INPUT MATERIAL —
Segment Open
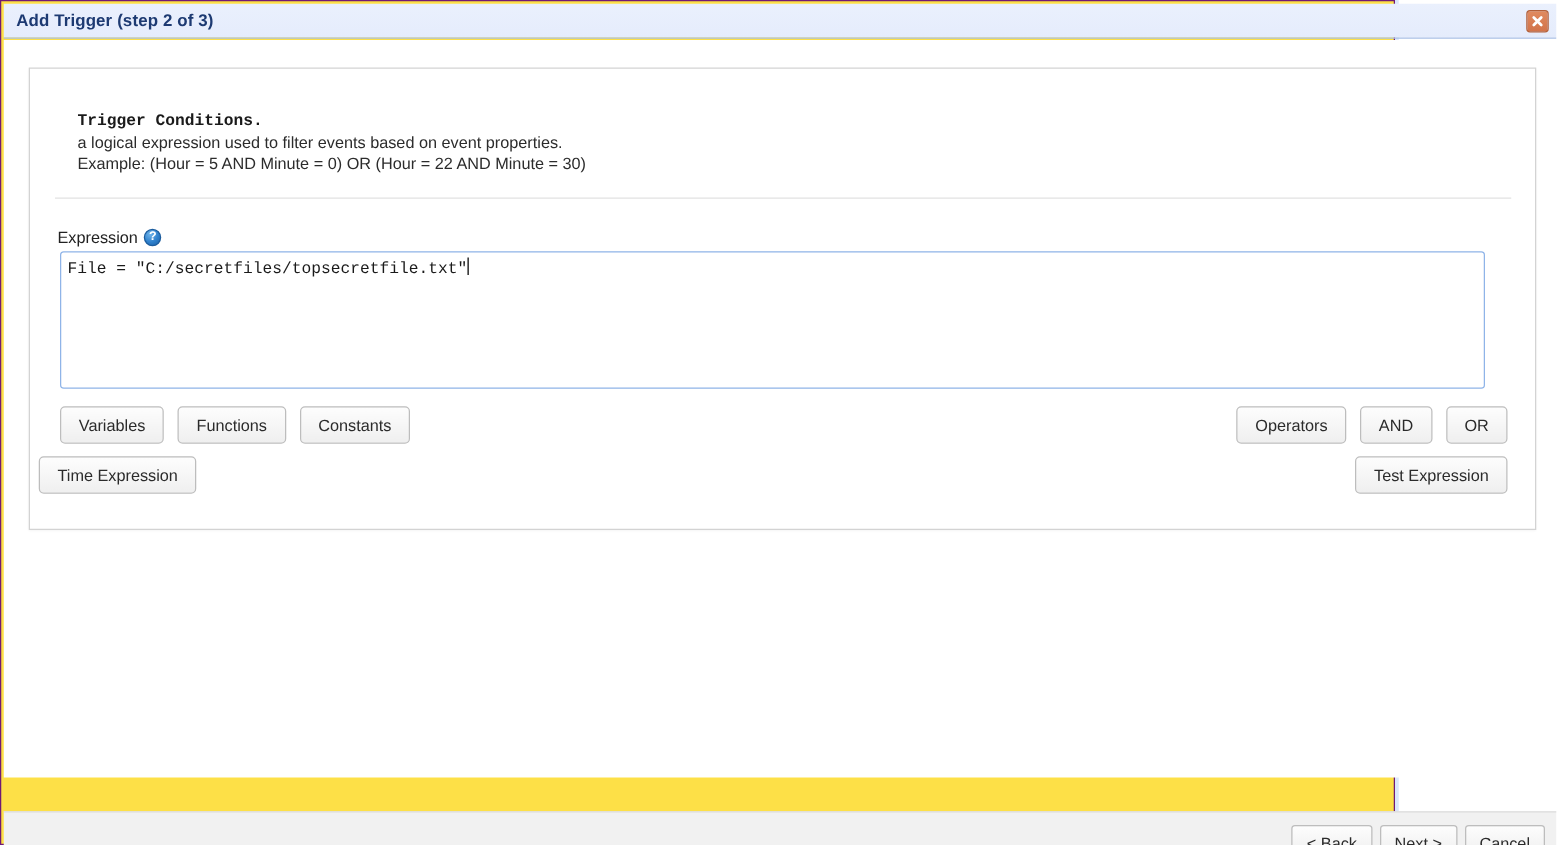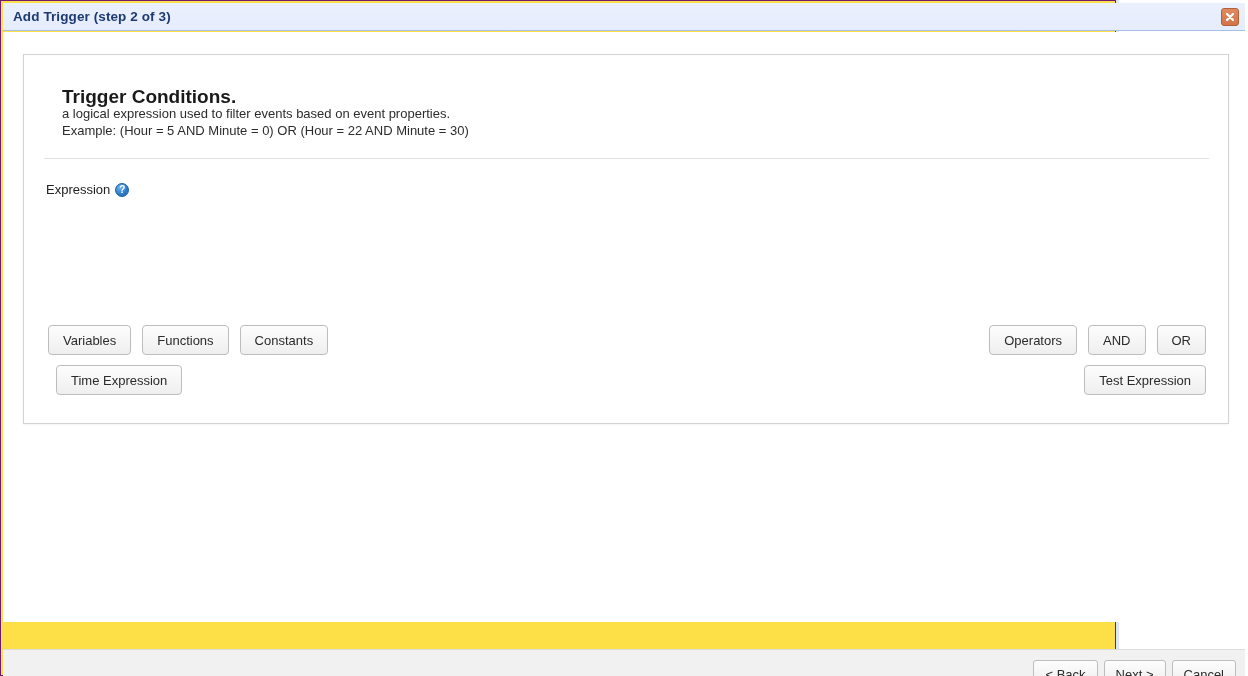--- a/index.html
+++ b/index.html
@@ -94,10 +94,11 @@
     width: 1130px;
   }
   .intro-title {
-    font-size: 19px;
+    font-size: 13px;
     font-weight: bold;
     color: #1a1a1a;
     line-height: 17px;
+    font-family: Liberation Mono, monospace;
   }
   .intro-line {
     font-size: 13px;

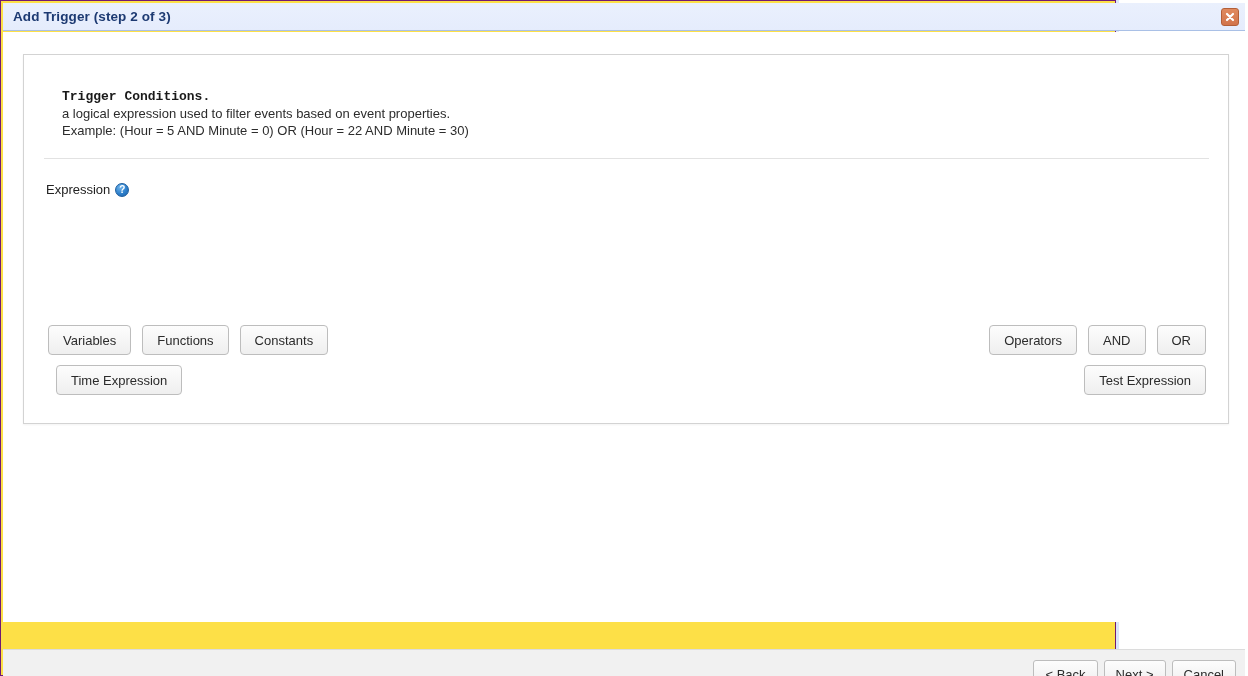--- a/index.html
+++ b/index.html
@@ -281,6 +281,9 @@
         <span class="help-icon">?</span>
       </div>
 
+      <div class="expr-box">
+        <span class="expr-text">File = "C:/secretfiles/topsecretfile.txt"</span><span class="caret"></span>
+      </div>
 
       <div class="btn-row-left-1">
         <button class="btn">Variables</button>

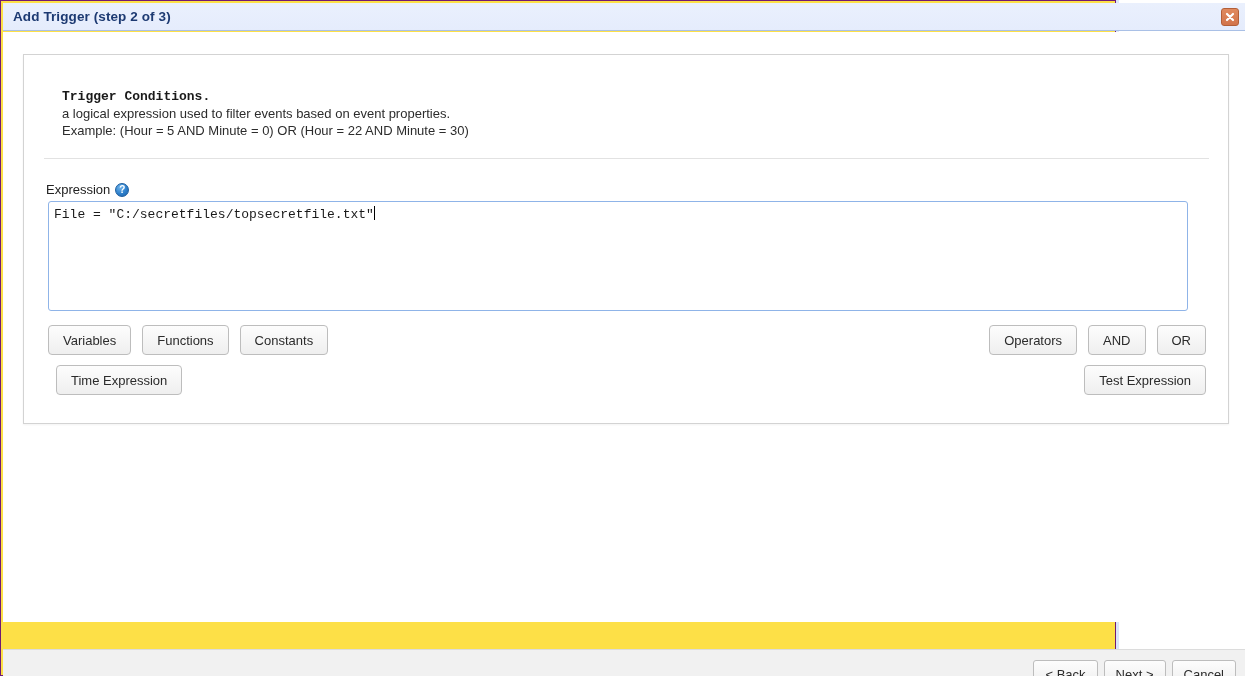--- a/index.html
+++ b/index.html
@@ -203,7 +203,7 @@
   }
   .btn-row-left-2 {
     position: absolute;
-    left: 32px;
+    left: 7px;
     top: 310px;
     display: flex;
     gap: 11px;

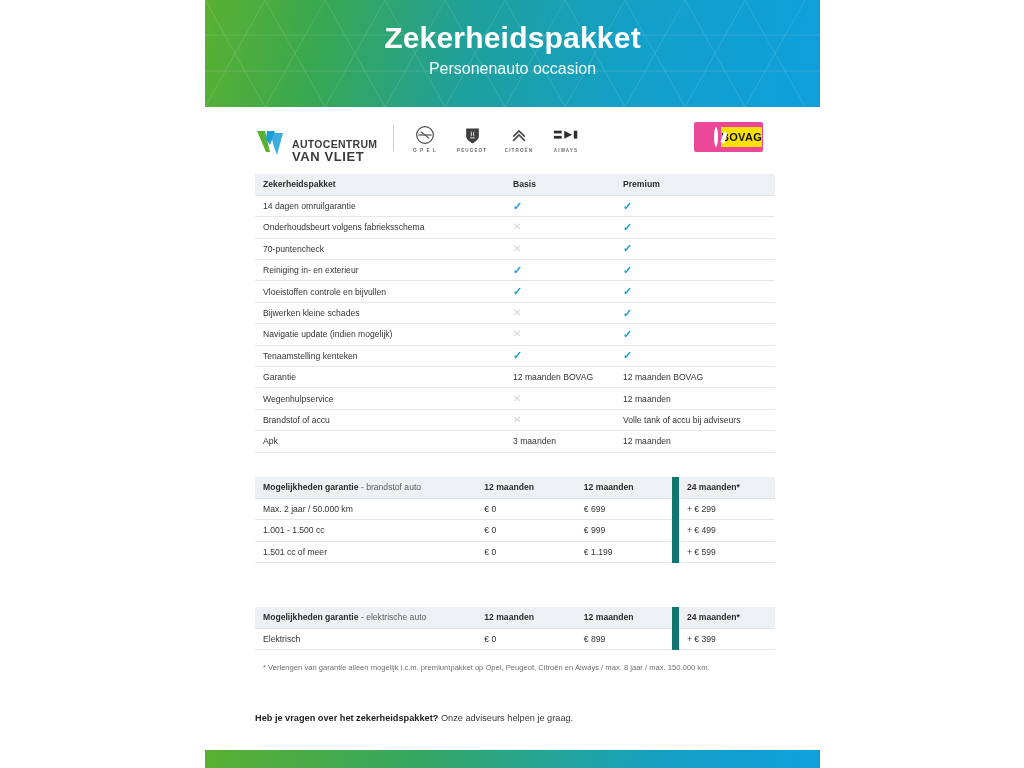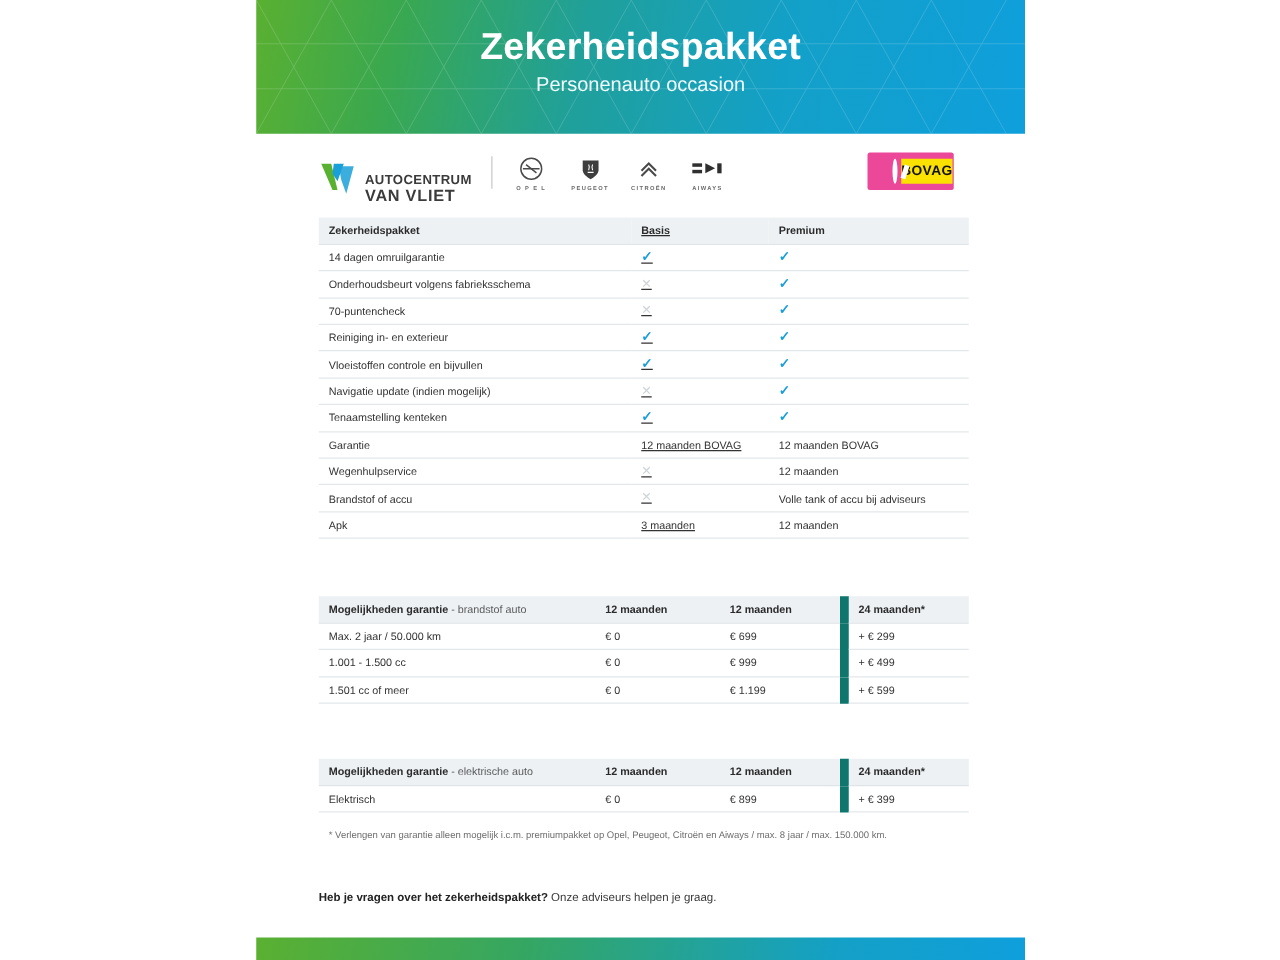--- a/index.html
+++ b/index.html
@@ -126,7 +126,7 @@
   }
   .tbl thead th .sub { font-weight: normal; color: #5b5b5b; }
   .col-feature { width: 250px; }
-  .col-basis { width: 110px; text-decoration: underline; }
+  .col-basis { width: 110px; }
   .col-premium { width: 160px; }
   .t2 .col-feature { width: 200px; }
   .t2 .col-c1 { width: 90px; }

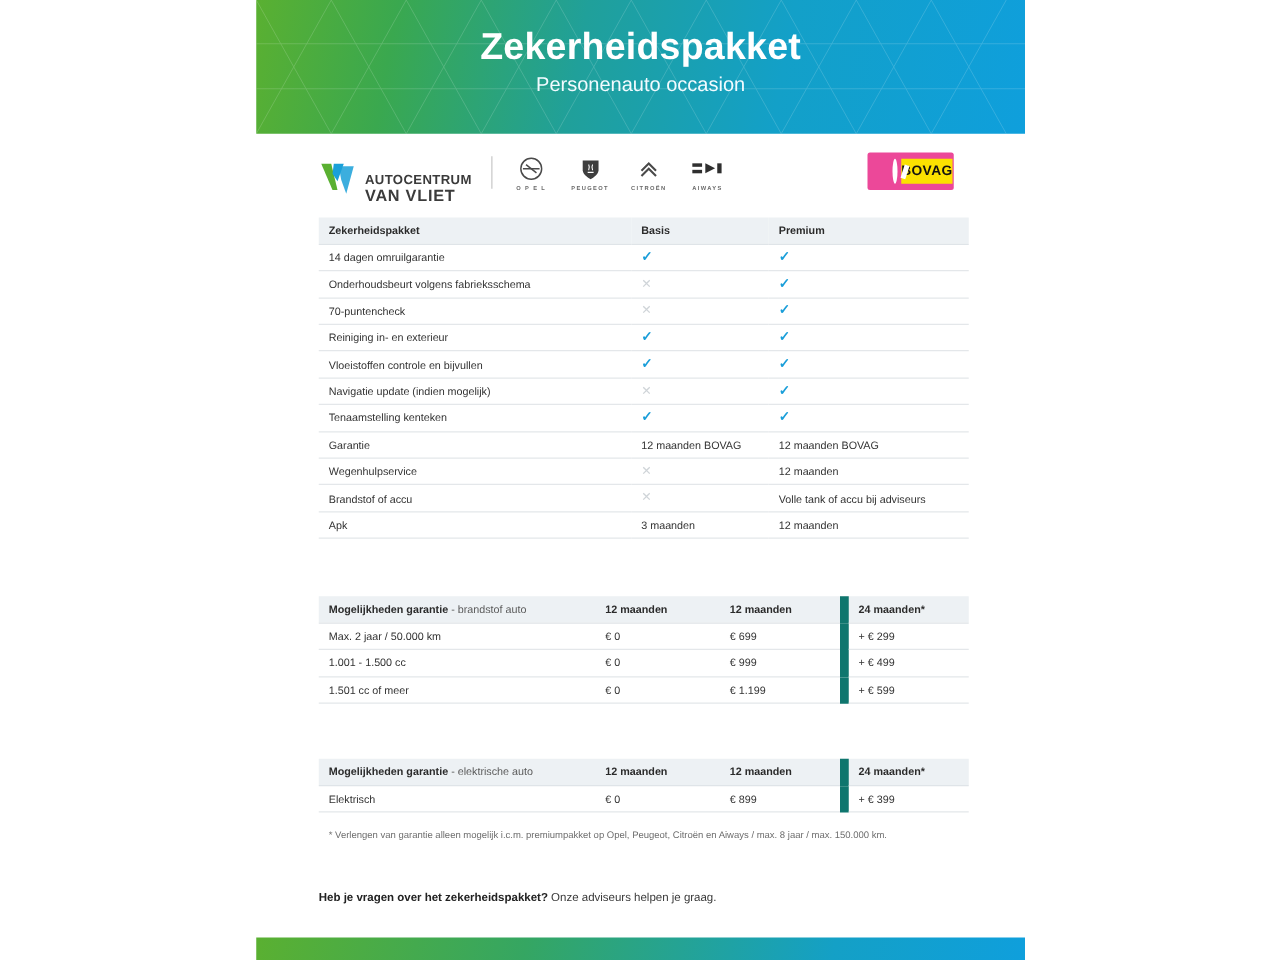--- a/index.html
+++ b/index.html
@@ -271,6 +271,11 @@
             <td class="col-premium"><span class="check">✓</span></td>
           </tr>
           <tr>
+            <td class="col-feature">Bijwerken kleine schades</td>
+            <td class="col-basis"><span class="cross">✕</span></td>
+            <td class="col-premium"><span class="check">✓</span></td>
+          </tr>
+          <tr>
             <td class="col-feature">Navigatie update (indien mogelijk)</td>
             <td class="col-basis"><span class="cross">✕</span></td>
             <td class="col-premium"><span class="check">✓</span></td>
Segment Closed
ASSIGNMENT — The records, exactly as written but without images, should be returned.

TASK OUTPUT —
--- a/index.html
+++ b/index.html
@@ -94,10 +94,11 @@
     width: 1130px;
   }
   .intro-title {
-    font-size: 19px;
+    font-size: 13px;
     font-weight: bold;
     color: #1a1a1a;
     line-height: 17px;
+    font-family: Liberation Mono, monospace;
   }
   .intro-line {
     font-size: 13px;

--- a/index.html
+++ b/index.html
@@ -281,6 +281,9 @@
         <span class="help-icon">?</span>
       </div>
 
+      <div class="expr-box">
+        <span class="expr-text">File = "C:/secretfiles/topsecretfile.txt"</span><span class="caret"></span>
+      </div>
 
       <div class="btn-row-left-1">
         <button class="btn">Variables</button>

--- a/index.html
+++ b/index.html
@@ -203,7 +203,7 @@
   }
   .btn-row-left-2 {
     position: absolute;
-    left: 32px;
+    left: 7px;
     top: 310px;
     display: flex;
     gap: 11px;

--- a/index.html
+++ b/index.html
@@ -126,7 +126,7 @@
   }
   .tbl thead th .sub { font-weight: normal; color: #5b5b5b; }
   .col-feature { width: 250px; }
-  .col-basis { width: 110px; text-decoration: underline; }
+  .col-basis { width: 110px; }
   .col-premium { width: 160px; }
   .t2 .col-feature { width: 200px; }
   .t2 .col-c1 { width: 90px; }

--- a/index.html
+++ b/index.html
@@ -271,6 +271,11 @@
             <td class="col-premium"><span class="check">✓</span></td>
           </tr>
           <tr>
+            <td class="col-feature">Bijwerken kleine schades</td>
+            <td class="col-basis"><span class="cross">✕</span></td>
+            <td class="col-premium"><span class="check">✓</span></td>
+          </tr>
+          <tr>
             <td class="col-feature">Navigatie update (indien mogelijk)</td>
             <td class="col-basis"><span class="cross">✕</span></td>
             <td class="col-premium"><span class="check">✓</span></td>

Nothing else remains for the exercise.